Actuellement 10 barrages sont en projet ou en cours de construction au Laos, en Thaïlande et au Cambodge (plus une centaine d’infrastructures de moindre ampleur).  

La récente construction du barrage de Xayaburi avait déjà alerté les ONG et associations environnementales dénonçant un risque d’impacter directement la biodiversité et la biosphère en amont fleuve. 

Longuement bloqué dans une bataille juridique, le projet a fini par voir le jour après que le promoteur du barrage, la société thaïlandaise CK Power, a affirmé avoir investi 600 millions de dollars pour atténuer les impacts négatifs de son projet sur l’environnement.

Plus récemment, c’est l’annonce de la construction d’un nouveau barrage près du village de Luang Prabang au Laos qui a alerté les défenseurs du Mékong.

Pour eux, il faudrait attendre d’évaluer l’impact du barrage de Xayaburi sur la pêche et l’agriculture avant de ne se lancer dans un nouveau projet hydroélectrique. 

Nous avons pris plus de poissons il y a cinq ans, même pendant la saison sèche » a déclaré un pêcheur du village de Ban Sob Kok à Chiang Saen à BenarNews.

Pourquoi le Mékong vire au bleu turquoise ?

Les ONG et association écologistes ont alerté les autorités sur l’observation d’une eau anormalement bleu claire au lieu de ses teintes marrons habituelles.  

Modifiant l’hydrologie naturelle du fleuve, les barrages ont progressivement provoqué l’érosion des sols et menacent aujourd’hui les populations de poissons et donc par extension également le commerce de la pêche qui est devenu la principale activité des locaux. 

Le phénomène de « l’eau bleue claire » s’explique par un manque important de nutriments et de sédiments, vitaux pour la vie maritime du fleuve, et causé par les fluctuations incessantes des niveaux d’eau ainsi que le faible débit qui amène les sédiments à se déposer au fond de l’eau.

Les inondations saisonnières durant la saison des pluies créent des habitats pour les poissons et autres espèces aquatiques, et transportent des sédiments essentiels à l’agriculture en aval. 

En février 2020, le Réseau des peuples thaïlandais ( Thai Mekong People’s Network ) issus des huit provinces du Mékong a soumis de nouvelles preuves à la Cour administrative thaïlandaise sur les dommages causés aux pêcheries et les changements dramatiques de l’écosystème du Mékong.

Ajouté à cela, les membres dur Réseau ont contesté la légitimité d’un accord d’achat d’énergie entre le Laos et la Thaïlande.
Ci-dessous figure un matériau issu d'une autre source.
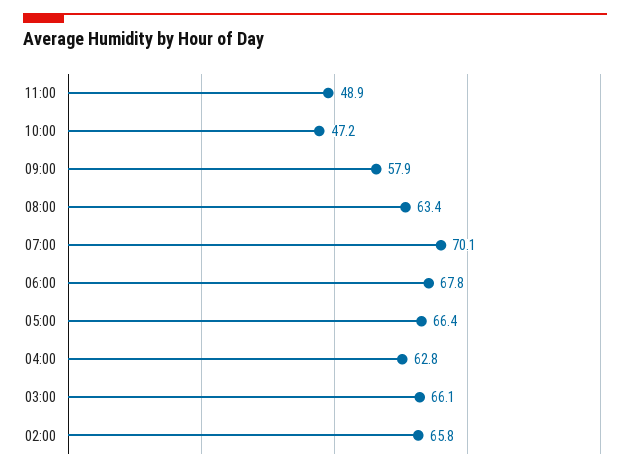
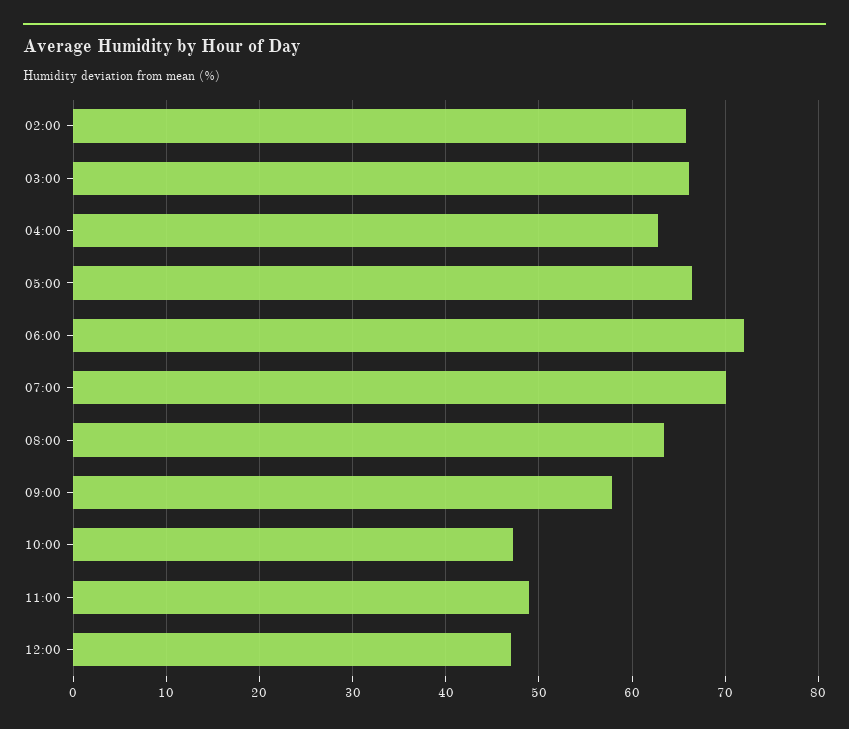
06:00: 67.8 -> 72
12:00: none -> 47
Les pêcheurs et les agriculteurs du nord de la Thaïlande ont longtemps dû faire face à des fluctuations sauvages du débit des rivières, la Chine stockant et libérant l’eau de ses barrages.

L’impossible dialogue intergouvernemental pour un fleuve inter connecté 

« Il faut seulement un minimum de conscience humaine pour pouvoir annuler ces projets »  s’inquiète Pianporn Deetes, Militante Thaïlandaises pour la protection des fleuves internationaux et contre le dynamitage de hauts-fonds rocheux dans le Mékong

A ce jour la Chine contrôle 95% du fleuve. Aussi, aucun pays ne peut opposer son veto au projet d’une autre nation en vertu du traité du Mékong de 1995 signé par le Laos, la Thaïlande, le Cambodge et le Vietnam.

Auparavant, le ministère thaïlandais des Affaires étrangères avait déjà répondu aux inquiétudes en rapport avec les sécheresse et la baisse des niveaux d’eau en mettant le doigt sur des problèmes de réchauffement climatiques et non liés aux constructions de barrages. 

« Lorsque la sécheresse s’installe, la Chine contrôle efficacement le débit du fleuve », Brian Eyler, directeur du programme Asie du Sud-Est au Stimson Center de Washington.

Un problème de communication avec la Chine qui ne communique pas ou très tardivement lorsqu’elle libère de l’eau de ces barrages. Cela provoque une montée des eaux soudaines pour les habitants qui ne s’y sont pas préparés. Les récoltes de pêche en sont les premières touchées puisque les pêcheurs ne peuvent pas prévoir l’afflux de poissons. 

La Commission du Mékong pourrait être la solution à ce manquement de communication entre États. Simplement, elle ne comprend encore à ce jour que quatre des six pays du bassin. La Chine a, de son côté, crée sa propre organisation la Lancang Mekong Coopération. 

Les gouvernements ne seraient pas prêts à collaborer et préfèrent se concentrer sur leurs priorités économiques internes plutôt que sur cet enjeu inter-étatique.